**Problem requirements**
Exact copies of the lines below, from the one with "MADHUBALA | father_name: MOHAN" up to and including the one with "伊澤 一嘉 | 2周: 10:32.4 -> 10:06.9", are what this calls for; leave out pictures.

::: Dataset records :::

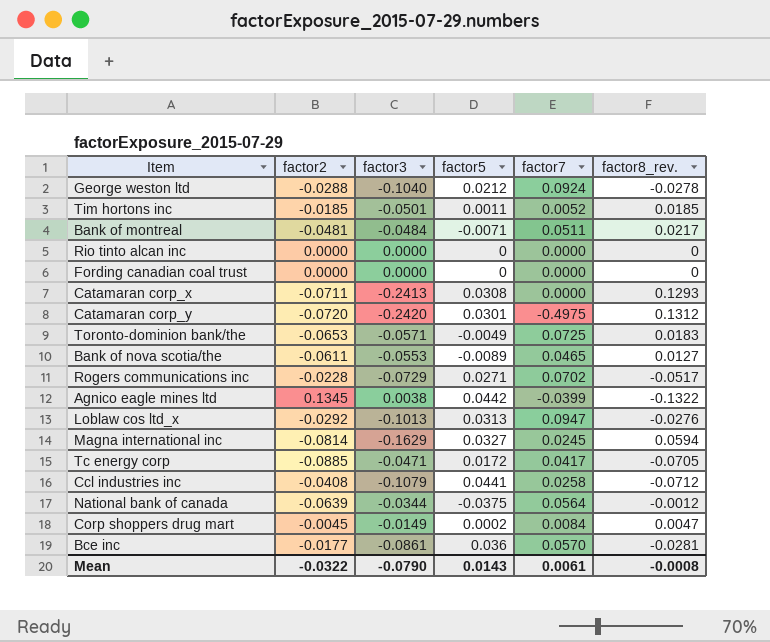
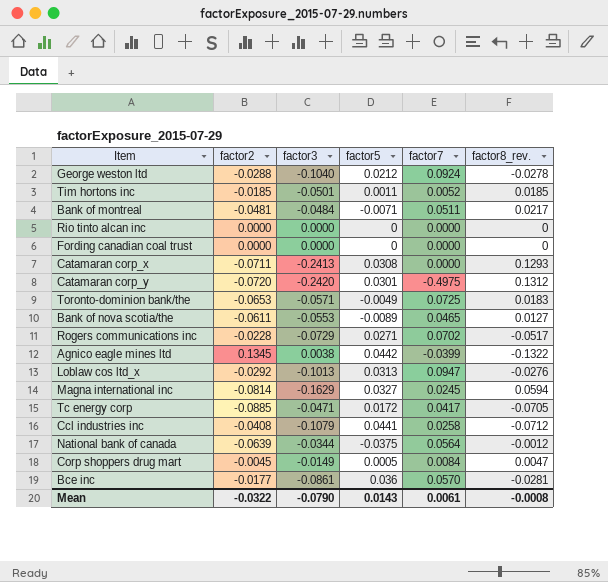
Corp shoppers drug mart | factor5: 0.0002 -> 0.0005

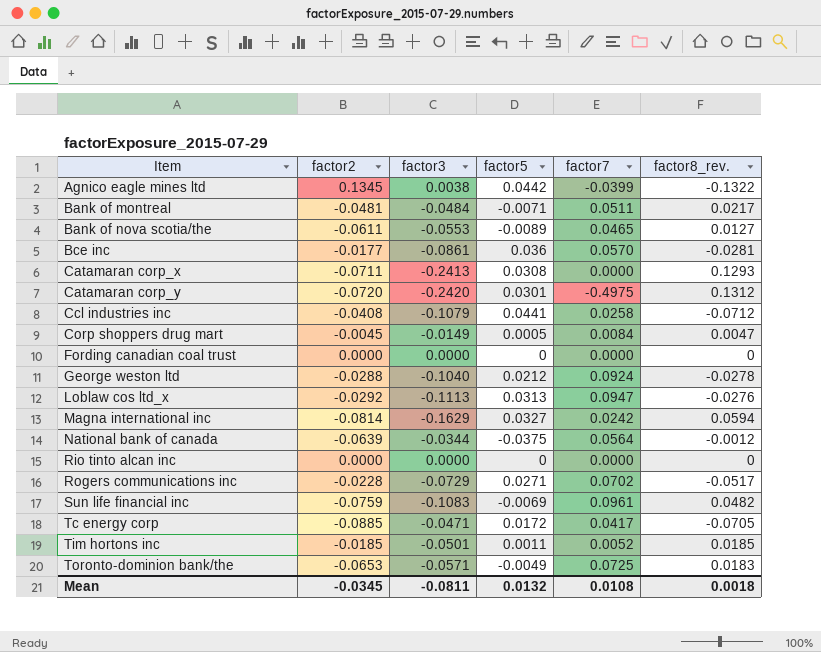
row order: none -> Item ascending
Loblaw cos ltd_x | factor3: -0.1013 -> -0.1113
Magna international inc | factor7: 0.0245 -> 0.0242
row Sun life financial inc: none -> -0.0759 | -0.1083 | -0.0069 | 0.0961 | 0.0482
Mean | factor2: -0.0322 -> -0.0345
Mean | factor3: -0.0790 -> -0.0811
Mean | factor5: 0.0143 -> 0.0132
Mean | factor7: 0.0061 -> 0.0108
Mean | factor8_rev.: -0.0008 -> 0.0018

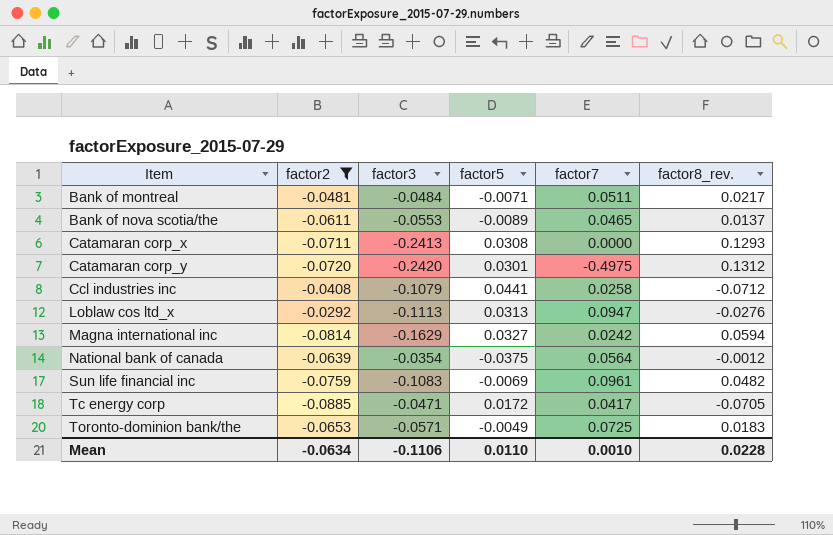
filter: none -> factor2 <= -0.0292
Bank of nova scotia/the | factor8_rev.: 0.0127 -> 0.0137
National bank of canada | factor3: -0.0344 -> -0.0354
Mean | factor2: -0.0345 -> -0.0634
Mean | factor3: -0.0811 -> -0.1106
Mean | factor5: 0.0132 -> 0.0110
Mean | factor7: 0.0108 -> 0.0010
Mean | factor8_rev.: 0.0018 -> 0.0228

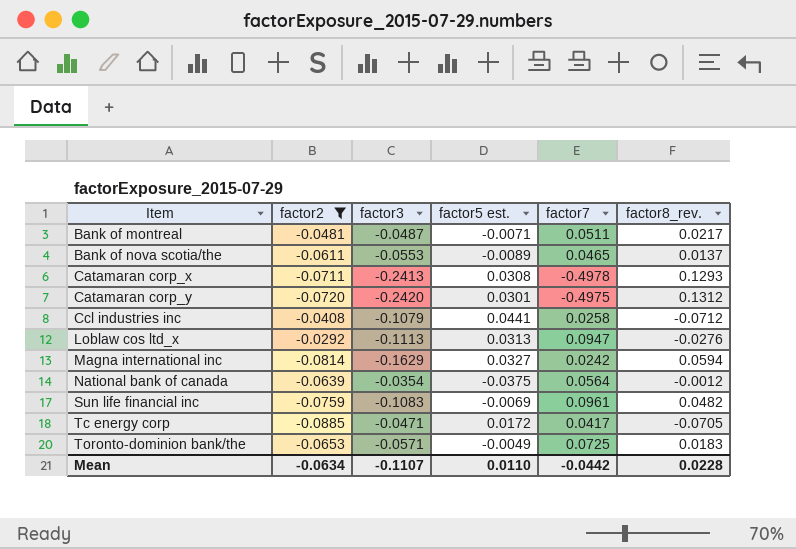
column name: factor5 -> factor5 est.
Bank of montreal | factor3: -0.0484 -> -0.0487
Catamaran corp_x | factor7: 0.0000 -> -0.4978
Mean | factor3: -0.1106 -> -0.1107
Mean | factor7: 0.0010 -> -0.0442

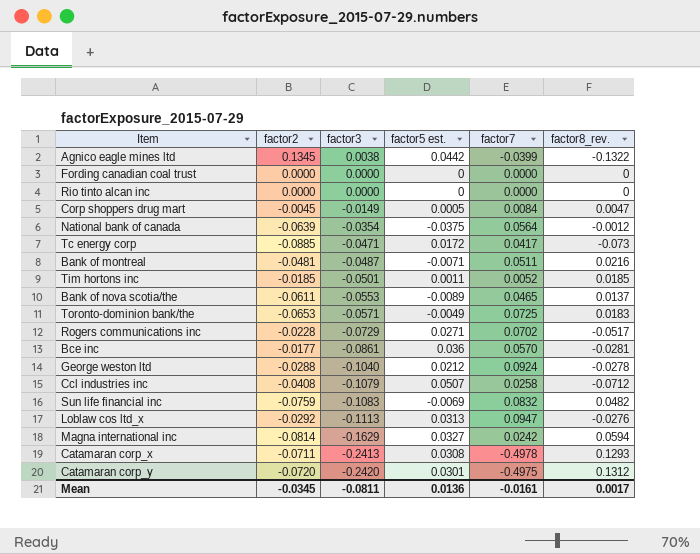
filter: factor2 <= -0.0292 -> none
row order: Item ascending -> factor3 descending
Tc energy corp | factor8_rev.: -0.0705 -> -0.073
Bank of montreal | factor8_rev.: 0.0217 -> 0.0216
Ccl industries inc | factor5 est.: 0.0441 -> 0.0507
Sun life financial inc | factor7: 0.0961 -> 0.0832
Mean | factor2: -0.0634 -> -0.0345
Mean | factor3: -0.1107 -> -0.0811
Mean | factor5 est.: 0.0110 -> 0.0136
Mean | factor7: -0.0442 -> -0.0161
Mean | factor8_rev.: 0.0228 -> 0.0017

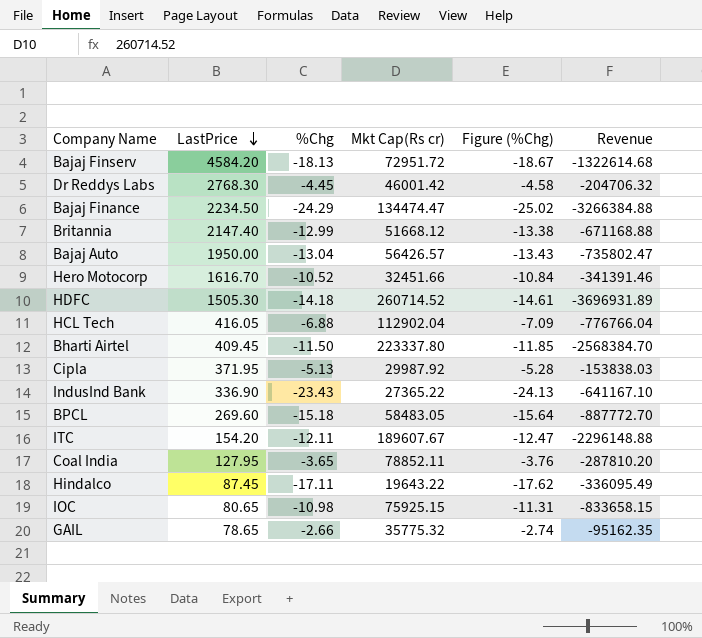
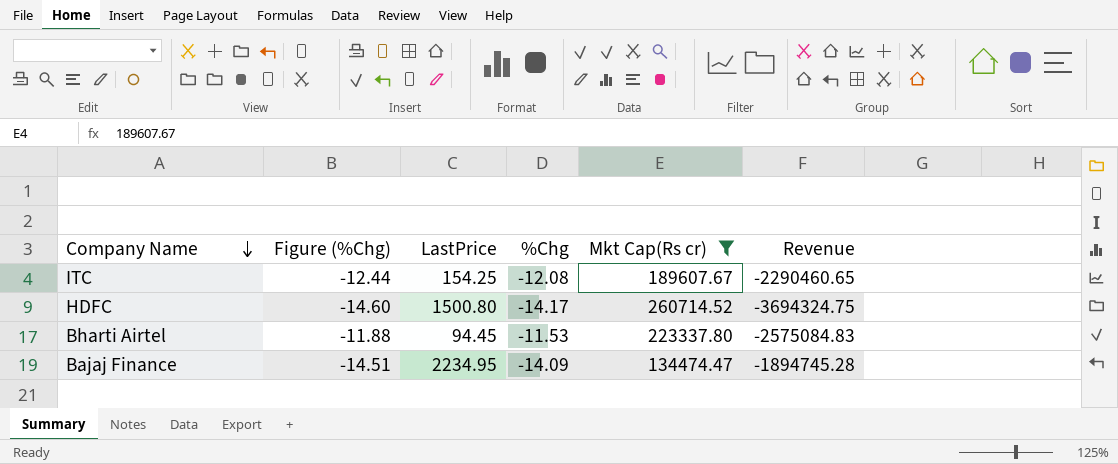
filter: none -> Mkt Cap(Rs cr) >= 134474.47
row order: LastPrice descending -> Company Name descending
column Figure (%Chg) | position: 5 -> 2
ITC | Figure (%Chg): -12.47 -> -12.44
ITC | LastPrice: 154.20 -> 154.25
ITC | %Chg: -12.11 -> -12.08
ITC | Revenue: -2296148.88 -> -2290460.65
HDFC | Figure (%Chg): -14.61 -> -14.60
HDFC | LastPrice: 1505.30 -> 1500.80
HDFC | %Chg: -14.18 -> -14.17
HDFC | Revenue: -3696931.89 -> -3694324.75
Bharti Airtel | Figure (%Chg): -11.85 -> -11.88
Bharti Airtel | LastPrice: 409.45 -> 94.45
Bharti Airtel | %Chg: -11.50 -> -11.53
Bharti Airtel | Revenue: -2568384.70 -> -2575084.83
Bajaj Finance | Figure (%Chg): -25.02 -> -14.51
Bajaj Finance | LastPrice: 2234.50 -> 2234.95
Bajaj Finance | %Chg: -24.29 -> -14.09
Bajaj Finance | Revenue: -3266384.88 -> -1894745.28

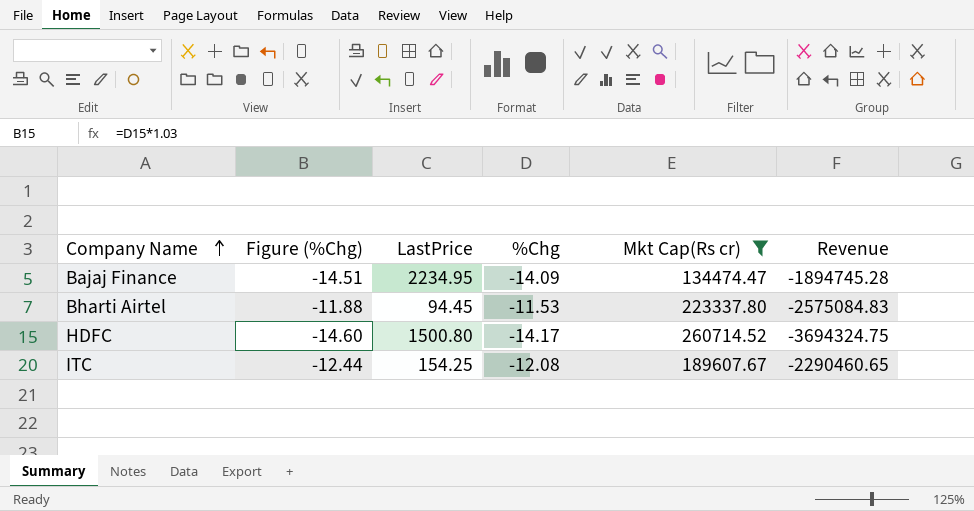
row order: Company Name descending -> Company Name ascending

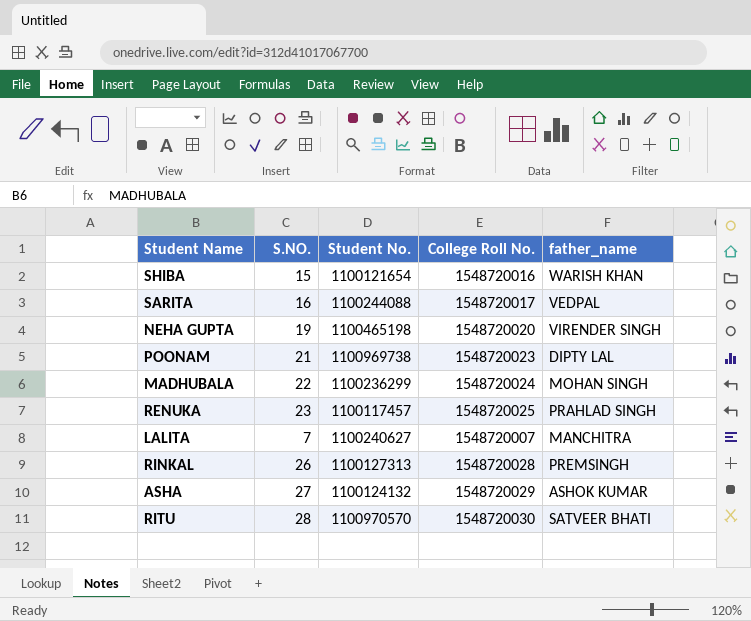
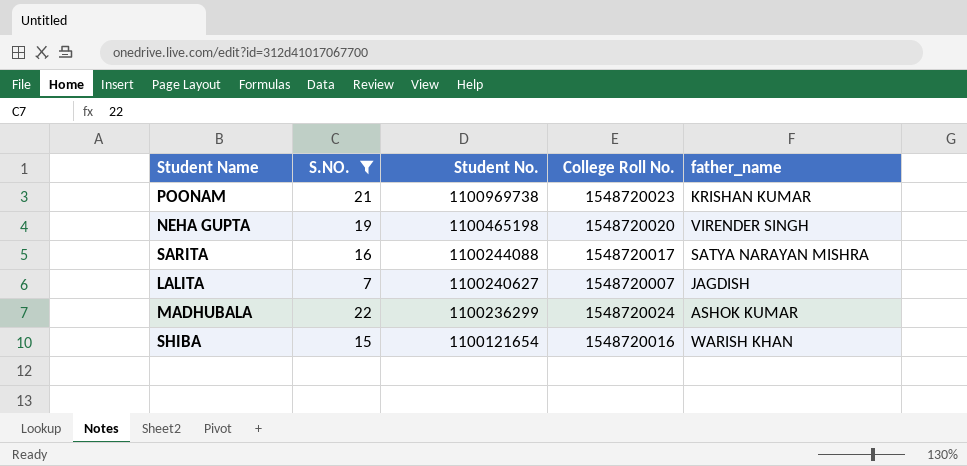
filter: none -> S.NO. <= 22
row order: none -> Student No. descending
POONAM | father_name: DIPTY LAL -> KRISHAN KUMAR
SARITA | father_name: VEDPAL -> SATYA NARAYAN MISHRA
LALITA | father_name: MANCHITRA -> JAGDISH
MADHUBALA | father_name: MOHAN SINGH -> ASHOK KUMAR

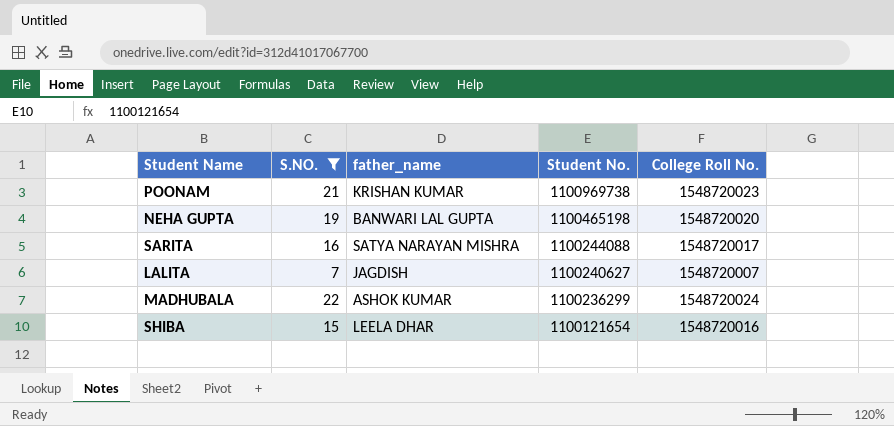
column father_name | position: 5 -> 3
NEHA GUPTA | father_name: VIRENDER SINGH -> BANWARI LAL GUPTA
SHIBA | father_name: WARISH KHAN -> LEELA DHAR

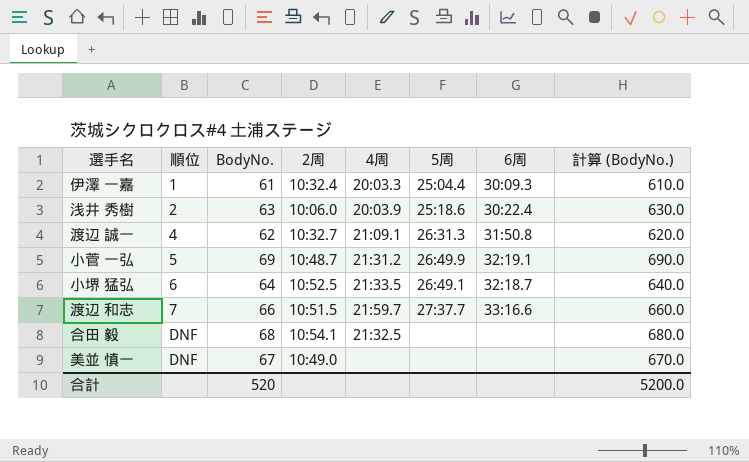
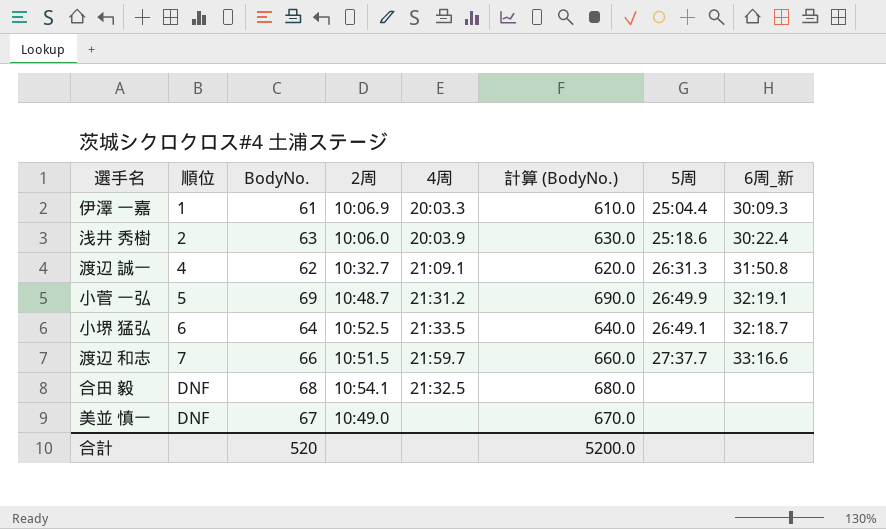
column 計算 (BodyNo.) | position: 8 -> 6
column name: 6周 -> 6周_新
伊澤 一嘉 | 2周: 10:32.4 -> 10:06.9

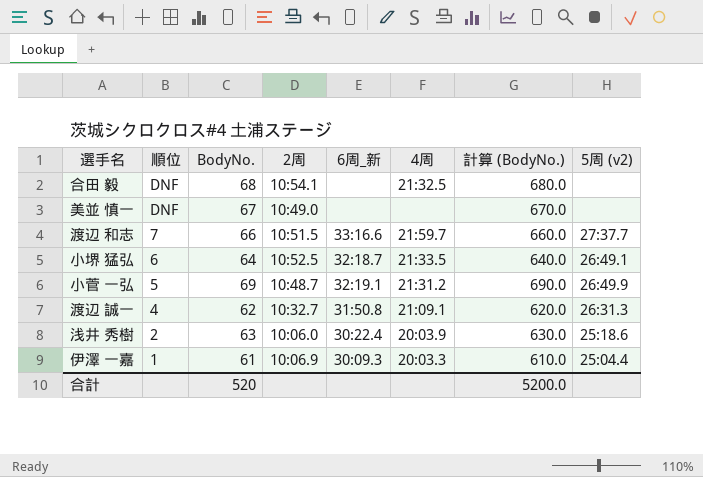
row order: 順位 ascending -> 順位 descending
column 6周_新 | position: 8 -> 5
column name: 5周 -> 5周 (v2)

:::

**Answer to this task**
MADHUBALA | father_name: MOHAN SINGH -> ASHOK KUMAR

column father_name | position: 5 -> 3
NEHA GUPTA | father_name: VIRENDER SINGH -> BANWARI LAL GUPTA
SHIBA | father_name: WARISH KHAN -> LEELA DHAR

column 計算 (BodyNo.) | position: 8 -> 6
column name: 6周 -> 6周_新
伊澤 一嘉 | 2周: 10:32.4 -> 10:06.9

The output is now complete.